▶ _Description of the task_
Repeat the records exactly. Leave out the pictures.

▶ _Extracted data entries_

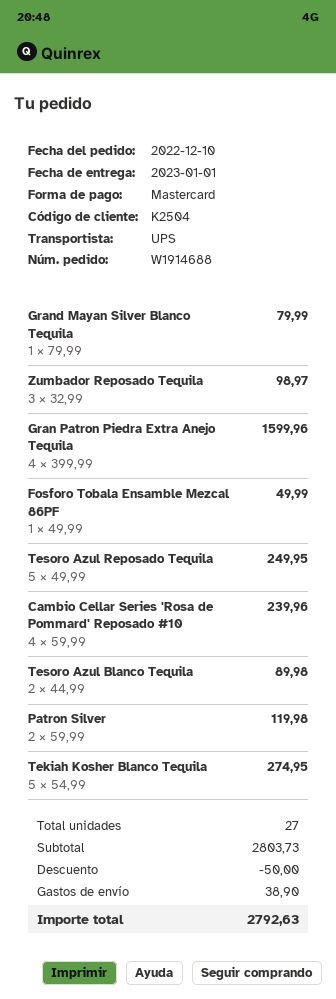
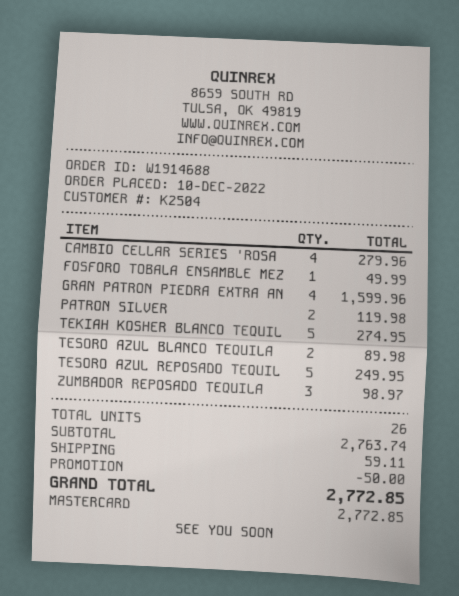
Grand Mayan Silver Blanco Tequila: 1 for 79.99 -> none
Cambio Cellar Series 'Rosa de Pommard' Reposado #10: 4 for 239.96 -> 4 for 279.96
total quantity: 27 -> 26
subtotal: 2803.73 -> 2763.74
shipping: 38.90 -> 59.11
total: 2792.63 -> 2772.85

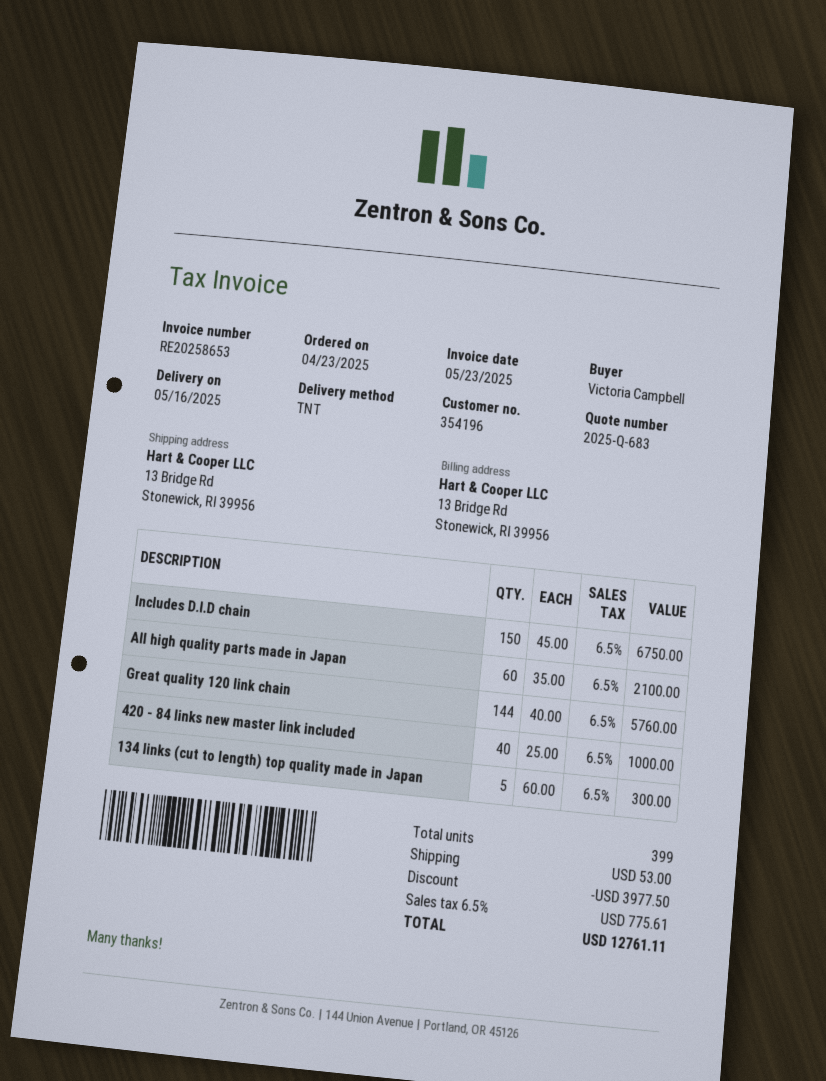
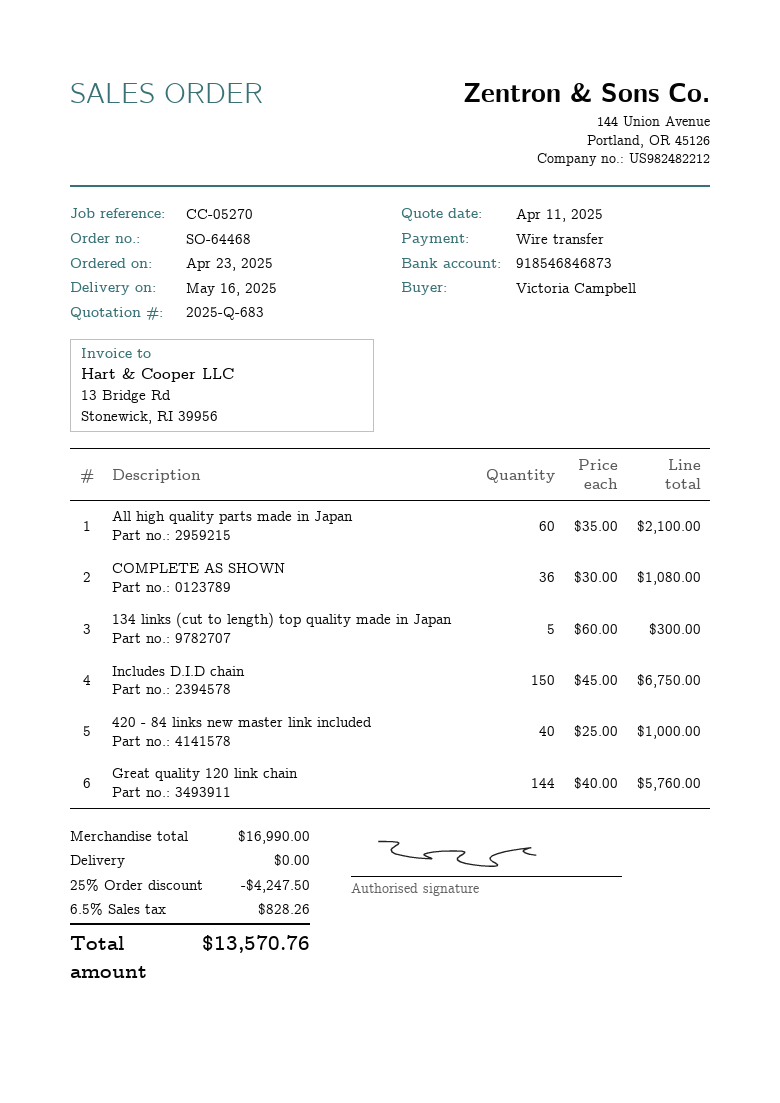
COMPLETE AS SHOWN: none -> 36 x 30.00 = 1080.00
discount: 3977.50 -> 4247.50
shipping: 53.00 -> 0.00
tax: 6.5% = 775.61 -> 6.5% = 828.26
total: 12761.11 -> 13570.76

▶ _Response_
Grand Mayan Silver Blanco Tequila: 1 for 79.99 -> none
Cambio Cellar Series 'Rosa de Pommard' Reposado #10: 4 for 239.96 -> 4 for 279.96
total quantity: 27 -> 26
subtotal: 2803.73 -> 2763.74
shipping: 38.90 -> 59.11
total: 2792.63 -> 2772.85

COMPLETE AS SHOWN: none -> 36 x 30.00 = 1080.00
discount: 3977.50 -> 4247.50
shipping: 53.00 -> 0.00
tax: 6.5% = 775.61 -> 6.5% = 828.26
total: 12761.11 -> 13570.76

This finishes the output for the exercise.